» **To do**
In the data that follows, each entry is to be restated exactly.
————————
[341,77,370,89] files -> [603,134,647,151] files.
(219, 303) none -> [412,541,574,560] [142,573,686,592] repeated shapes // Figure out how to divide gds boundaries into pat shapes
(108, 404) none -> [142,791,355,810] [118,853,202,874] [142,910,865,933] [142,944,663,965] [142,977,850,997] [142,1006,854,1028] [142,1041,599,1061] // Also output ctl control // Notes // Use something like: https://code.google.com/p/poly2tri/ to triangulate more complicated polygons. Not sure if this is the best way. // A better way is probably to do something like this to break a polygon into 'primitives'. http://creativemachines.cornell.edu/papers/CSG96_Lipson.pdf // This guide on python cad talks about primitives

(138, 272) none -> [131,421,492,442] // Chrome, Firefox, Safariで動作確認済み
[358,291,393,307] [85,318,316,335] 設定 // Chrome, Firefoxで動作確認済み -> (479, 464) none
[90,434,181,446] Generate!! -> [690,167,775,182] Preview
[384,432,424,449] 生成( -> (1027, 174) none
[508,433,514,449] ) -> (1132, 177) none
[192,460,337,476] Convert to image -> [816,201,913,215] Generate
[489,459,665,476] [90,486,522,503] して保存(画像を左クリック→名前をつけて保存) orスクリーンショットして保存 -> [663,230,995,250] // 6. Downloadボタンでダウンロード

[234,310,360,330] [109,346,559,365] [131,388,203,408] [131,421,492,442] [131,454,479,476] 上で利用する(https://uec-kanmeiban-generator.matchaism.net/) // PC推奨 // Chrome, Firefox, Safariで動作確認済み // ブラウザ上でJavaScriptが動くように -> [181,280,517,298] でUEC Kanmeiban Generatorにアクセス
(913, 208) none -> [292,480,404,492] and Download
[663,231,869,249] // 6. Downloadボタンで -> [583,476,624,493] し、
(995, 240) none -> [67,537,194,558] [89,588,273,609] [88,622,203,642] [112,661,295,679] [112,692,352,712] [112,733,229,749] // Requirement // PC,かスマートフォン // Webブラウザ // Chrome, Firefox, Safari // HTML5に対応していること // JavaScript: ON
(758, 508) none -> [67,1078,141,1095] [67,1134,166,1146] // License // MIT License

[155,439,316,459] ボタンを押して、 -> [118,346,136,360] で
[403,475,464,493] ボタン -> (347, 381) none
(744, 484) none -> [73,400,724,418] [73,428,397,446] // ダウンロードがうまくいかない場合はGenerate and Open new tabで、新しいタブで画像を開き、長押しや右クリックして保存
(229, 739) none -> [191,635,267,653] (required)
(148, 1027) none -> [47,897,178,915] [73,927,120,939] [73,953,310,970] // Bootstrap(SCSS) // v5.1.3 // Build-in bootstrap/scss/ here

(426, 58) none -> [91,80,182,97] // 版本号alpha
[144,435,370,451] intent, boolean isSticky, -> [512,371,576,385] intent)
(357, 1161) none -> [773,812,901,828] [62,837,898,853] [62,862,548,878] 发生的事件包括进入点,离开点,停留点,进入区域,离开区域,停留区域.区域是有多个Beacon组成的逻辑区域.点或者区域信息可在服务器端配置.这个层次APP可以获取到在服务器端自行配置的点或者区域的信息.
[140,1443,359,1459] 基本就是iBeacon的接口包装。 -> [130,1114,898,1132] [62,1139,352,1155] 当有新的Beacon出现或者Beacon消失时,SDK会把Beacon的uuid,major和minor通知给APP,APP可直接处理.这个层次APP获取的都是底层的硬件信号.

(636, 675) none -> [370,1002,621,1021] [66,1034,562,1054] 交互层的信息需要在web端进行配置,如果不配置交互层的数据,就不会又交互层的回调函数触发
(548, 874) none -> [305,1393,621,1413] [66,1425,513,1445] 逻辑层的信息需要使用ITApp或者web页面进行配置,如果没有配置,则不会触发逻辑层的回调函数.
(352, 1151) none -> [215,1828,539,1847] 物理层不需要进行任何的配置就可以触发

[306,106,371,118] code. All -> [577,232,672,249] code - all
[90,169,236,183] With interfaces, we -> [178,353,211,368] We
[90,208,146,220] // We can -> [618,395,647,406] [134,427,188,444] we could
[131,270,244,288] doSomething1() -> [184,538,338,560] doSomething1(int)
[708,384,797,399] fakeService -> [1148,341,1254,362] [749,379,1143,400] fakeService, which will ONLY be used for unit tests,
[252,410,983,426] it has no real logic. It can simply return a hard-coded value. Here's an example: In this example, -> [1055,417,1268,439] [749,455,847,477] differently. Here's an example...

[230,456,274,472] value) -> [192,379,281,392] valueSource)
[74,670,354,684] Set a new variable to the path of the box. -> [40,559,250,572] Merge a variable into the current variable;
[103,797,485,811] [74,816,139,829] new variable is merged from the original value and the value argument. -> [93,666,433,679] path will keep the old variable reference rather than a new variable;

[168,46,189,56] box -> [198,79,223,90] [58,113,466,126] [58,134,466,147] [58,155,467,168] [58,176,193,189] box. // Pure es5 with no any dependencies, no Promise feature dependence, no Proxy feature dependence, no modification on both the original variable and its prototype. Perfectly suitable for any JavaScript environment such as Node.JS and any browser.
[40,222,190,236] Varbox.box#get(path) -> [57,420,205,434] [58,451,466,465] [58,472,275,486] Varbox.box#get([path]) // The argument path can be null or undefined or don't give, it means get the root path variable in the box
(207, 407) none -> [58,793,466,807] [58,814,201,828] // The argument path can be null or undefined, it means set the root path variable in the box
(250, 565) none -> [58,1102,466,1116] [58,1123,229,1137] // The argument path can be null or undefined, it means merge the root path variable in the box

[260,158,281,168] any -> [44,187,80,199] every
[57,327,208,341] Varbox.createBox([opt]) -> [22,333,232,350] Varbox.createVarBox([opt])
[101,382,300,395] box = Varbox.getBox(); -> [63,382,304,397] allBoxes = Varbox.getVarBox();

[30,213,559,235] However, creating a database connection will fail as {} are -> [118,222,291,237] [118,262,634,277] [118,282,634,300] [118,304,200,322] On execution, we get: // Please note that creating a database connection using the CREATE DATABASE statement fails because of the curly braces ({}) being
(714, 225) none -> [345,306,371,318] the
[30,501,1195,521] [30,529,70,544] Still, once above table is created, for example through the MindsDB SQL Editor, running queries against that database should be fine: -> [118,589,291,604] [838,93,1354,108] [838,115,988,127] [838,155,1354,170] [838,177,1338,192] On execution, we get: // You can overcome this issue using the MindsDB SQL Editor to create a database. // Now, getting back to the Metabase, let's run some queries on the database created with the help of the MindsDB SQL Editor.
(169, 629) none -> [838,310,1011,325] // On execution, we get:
————————
» **Output of the exercise**
[341,77,370,89] files -> [603,134,647,151] files.
(219, 303) none -> [412,541,574,560] [142,573,686,592] repeated shapes // Figure out how to divide gds boundaries into pat shapes
(108, 404) none -> [142,791,355,810] [118,853,202,874] [142,910,865,933] [142,944,663,965] [142,977,850,997] [142,1006,854,1028] [142,1041,599,1061] // Also output ctl control // Notes // Use something like: https://code.google.com/p/poly2tri/ to triangulate more complicated polygons. Not sure if this is the best way. // A better way is probably to do something like this to break a polygon into 'primitives'. http://creativemachines.cornell.edu/papers/CSG96_Lipson.pdf // This guide on python cad talks about primitives

(138, 272) none -> [131,421,492,442] // Chrome, Firefox, Safariで動作確認済み
[358,291,393,307] [85,318,316,335] 設定 // Chrome, Firefoxで動作確認済み -> (479, 464) none
[90,434,181,446] Generate!! -> [690,167,775,182] Preview
[384,432,424,449] 生成( -> (1027, 174) none
[508,433,514,449] ) -> (1132, 177) none
[192,460,337,476] Convert to image -> [816,201,913,215] Generate
[489,459,665,476] [90,486,522,503] して保存(画像を左クリック→名前をつけて保存) orスクリーンショットして保存 -> [663,230,995,250] // 6. Downloadボタンでダウンロード

[234,310,360,330] [109,346,559,365] [131,388,203,408] [131,421,492,442] [131,454,479,476] 上で利用する(https://uec-kanmeiban-generator.matchaism.net/) // PC推奨 // Chrome, Firefox, Safariで動作確認済み // ブラウザ上でJavaScriptが動くように -> [181,280,517,298] でUEC Kanmeiban Generatorにアクセス
(913, 208) none -> [292,480,404,492] and Download
[663,231,869,249] // 6. Downloadボタンで -> [583,476,624,493] し、
(995, 240) none -> [67,537,194,558] [89,588,273,609] [88,622,203,642] [112,661,295,679] [112,692,352,712] [112,733,229,749] // Requirement // PC,かスマートフォン // Webブラウザ // Chrome, Firefox, Safari // HTML5に対応していること // JavaScript: ON
(758, 508) none -> [67,1078,141,1095] [67,1134,166,1146] // License // MIT License

[155,439,316,459] ボタンを押して、 -> [118,346,136,360] で
[403,475,464,493] ボタン -> (347, 381) none
(744, 484) none -> [73,400,724,418] [73,428,397,446] // ダウンロードがうまくいかない場合はGenerate and Open new tabで、新しいタブで画像を開き、長押しや右クリックして保存
(229, 739) none -> [191,635,267,653] (required)
(148, 1027) none -> [47,897,178,915] [73,927,120,939] [73,953,310,970] // Bootstrap(SCSS) // v5.1.3 // Build-in bootstrap/scss/ here

(426, 58) none -> [91,80,182,97] // 版本号alpha
[144,435,370,451] intent, boolean isSticky, -> [512,371,576,385] intent)
(357, 1161) none -> [773,812,901,828] [62,837,898,853] [62,862,548,878] 发生的事件包括进入点,离开点,停留点,进入区域,离开区域,停留区域.区域是有多个Beacon组成的逻辑区域.点或者区域信息可在服务器端配置.这个层次APP可以获取到在服务器端自行配置的点或者区域的信息.
[140,1443,359,1459] 基本就是iBeacon的接口包装。 -> [130,1114,898,1132] [62,1139,352,1155] 当有新的Beacon出现或者Beacon消失时,SDK会把Beacon的uuid,major和minor通知给APP,APP可直接处理.这个层次APP获取的都是底层的硬件信号.

(636, 675) none -> [370,1002,621,1021] [66,1034,562,1054] 交互层的信息需要在web端进行配置,如果不配置交互层的数据,就不会又交互层的回调函数触发
(548, 874) none -> [305,1393,621,1413] [66,1425,513,1445] 逻辑层的信息需要使用ITApp或者web页面进行配置,如果没有配置,则不会触发逻辑层的回调函数.
(352, 1151) none -> [215,1828,539,1847] 物理层不需要进行任何的配置就可以触发

[306,106,371,118] code. All -> [577,232,672,249] code - all
[90,169,236,183] With interfaces, we -> [178,353,211,368] We
[90,208,146,220] // We can -> [618,395,647,406] [134,427,188,444] we could
[131,270,244,288] doSomething1() -> [184,538,338,560] doSomething1(int)
[708,384,797,399] fakeService -> [1148,341,1254,362] [749,379,1143,400] fakeService, which will ONLY be used for unit tests,
[252,410,983,426] it has no real logic. It can simply return a hard-coded value. Here's an example: In this example, -> [1055,417,1268,439] [749,455,847,477] differently. Here's an example...

[230,456,274,472] value) -> [192,379,281,392] valueSource)
[74,670,354,684] Set a new variable to the path of the box. -> [40,559,250,572] Merge a variable into the current variable;
[103,797,485,811] [74,816,139,829] new variable is merged from the original value and the value argument. -> [93,666,433,679] path will keep the old variable reference rather than a new variable;

[168,46,189,56] box -> [198,79,223,90] [58,113,466,126] [58,134,466,147] [58,155,467,168] [58,176,193,189] box. // Pure es5 with no any dependencies, no Promise feature dependence, no Proxy feature dependence, no modification on both the original variable and its prototype. Perfectly suitable for any JavaScript environment such as Node.JS and any browser.
[40,222,190,236] Varbox.box#get(path) -> [57,420,205,434] [58,451,466,465] [58,472,275,486] Varbox.box#get([path]) // The argument path can be null or undefined or don't give, it means get the root path variable in the box
(207, 407) none -> [58,793,466,807] [58,814,201,828] // The argument path can be null or undefined, it means set the root path variable in the box
(250, 565) none -> [58,1102,466,1116] [58,1123,229,1137] // The argument path can be null or undefined, it means merge the root path variable in the box

[260,158,281,168] any -> [44,187,80,199] every
[57,327,208,341] Varbox.createBox([opt]) -> [22,333,232,350] Varbox.createVarBox([opt])
[101,382,300,395] box = Varbox.getBox(); -> [63,382,304,397] allBoxes = Varbox.getVarBox();

[30,213,559,235] However, creating a database connection will fail as {} are -> [118,222,291,237] [118,262,634,277] [118,282,634,300] [118,304,200,322] On execution, we get: // Please note that creating a database connection using the CREATE DATABASE statement fails because of the curly braces ({}) being
(714, 225) none -> [345,306,371,318] the
[30,501,1195,521] [30,529,70,544] Still, once above table is created, for example through the MindsDB SQL Editor, running queries against that database should be fine: -> [118,589,291,604] [838,93,1354,108] [838,115,988,127] [838,155,1354,170] [838,177,1338,192] On execution, we get: // You can overcome this issue using the MindsDB SQL Editor to create a database. // Now, getting back to the Metabase, let's run some queries on the database created with the help of the MindsDB SQL Editor.
(169, 629) none -> [838,310,1011,325] // On execution, we get:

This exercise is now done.